ICE CUBE left N.W.A. in late 1989 over a royalty dispute, a fairly mundane conclusion to his tenure as the intellectual force and chief lyricist for the self-proclaimed “World’s Most Dangerous Group” after only one proper album. Cube’s lyrics for “fvck the Police” had triggered an F.B.I. response earlier that same year, but Cube was still living at home with his parents when Straight Outta Compton was rocketing toward platinum status. He was 20 years old, and he’d just turned down a $75,000 check because he didn’t trust Eazy-E and Jerry Heller, who ran the group’s label, Ruthless Records. Two years later, with the release of Death Certificate, he’d be the biggest and most controversial rapper in the world.
During the two years between Cube’s split in late 1989 and the release of Death Certificate, his sprawling, imperfect magnum opus in late 1991, rap music grew up in a hurry, experiencing its pop and punk moments simultaneously.

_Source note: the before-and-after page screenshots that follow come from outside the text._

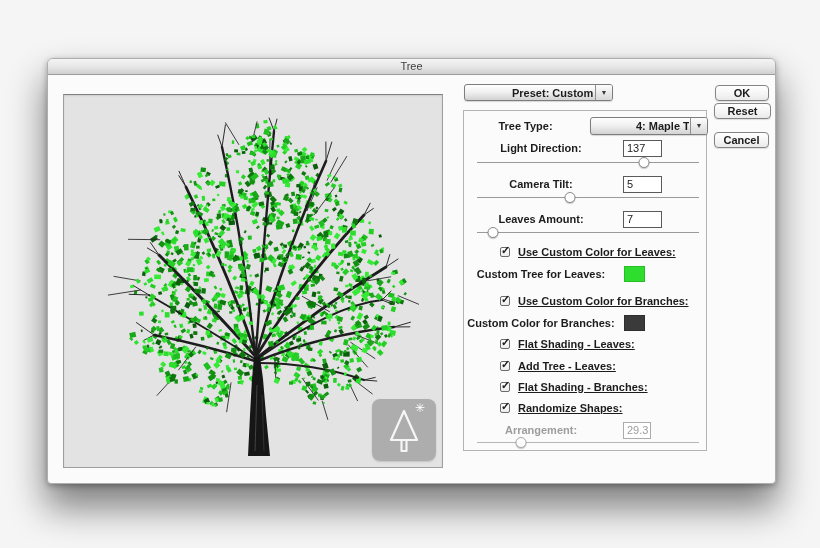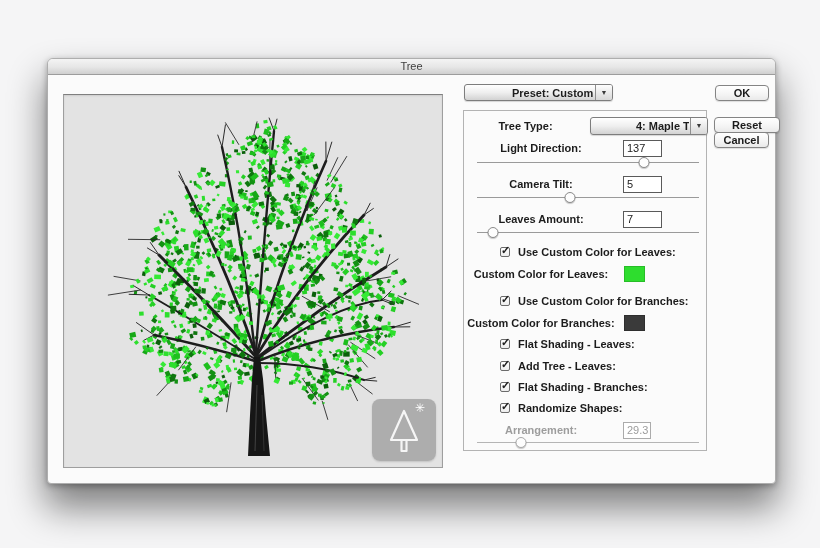"Reset" button.mac-btn { top: 58px -> 44px; width: 66px -> 57px }
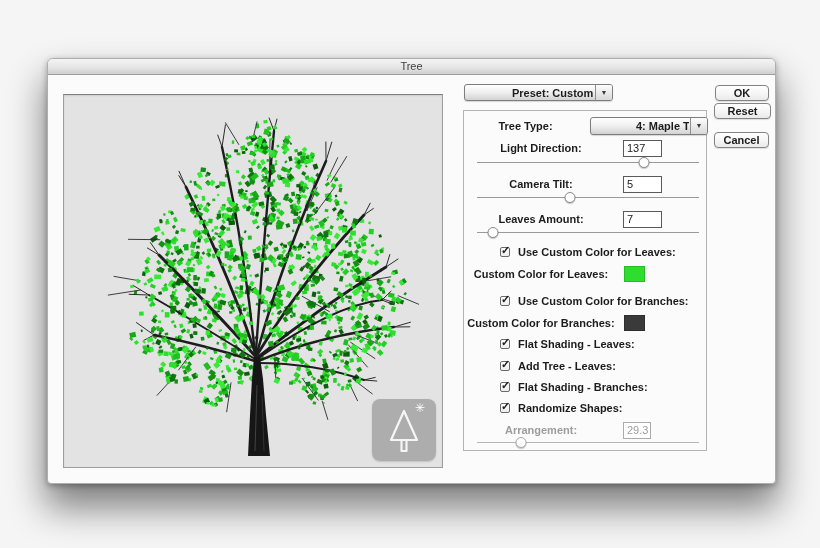"Use Custom Color for Leaves:" .cb-label { text-decoration: none -> underline }
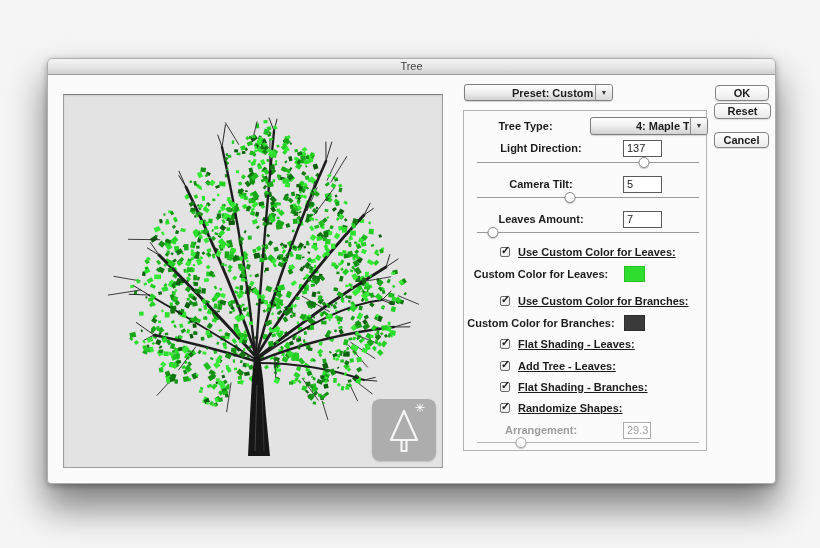"Custom Color for Leaves:" span.row-label { text: Color -> Tree }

Crossover acts like L.L. Cool J, M.C. Hammer, Vanilla Ice, Kid ‘N Play, DJ Jazzy Jeff and the Fresh Prince, and Digital Underground took rap to the top of the charts and into the heart of suburban multiplexes, while southern California gangsta rap continued to proliferate in N.W.A.’s wake via Above the Law, Compton’s Most Wanted and Cypress Hill.
On the East Coast, Public Enemy’s Black Nationalist oratory and incisive media critiques, which inspired Straight Outta Compton, continued on 1990’s Fear of a Black Planet. The Geto Boys took their nightmarish vision of Houston’s Fifth Ward to the Hot 100 singles chart while Miami’s 2 Live Crew emerged as unlikely First Amendment pioneers, and regional rap scenes took shape around the country.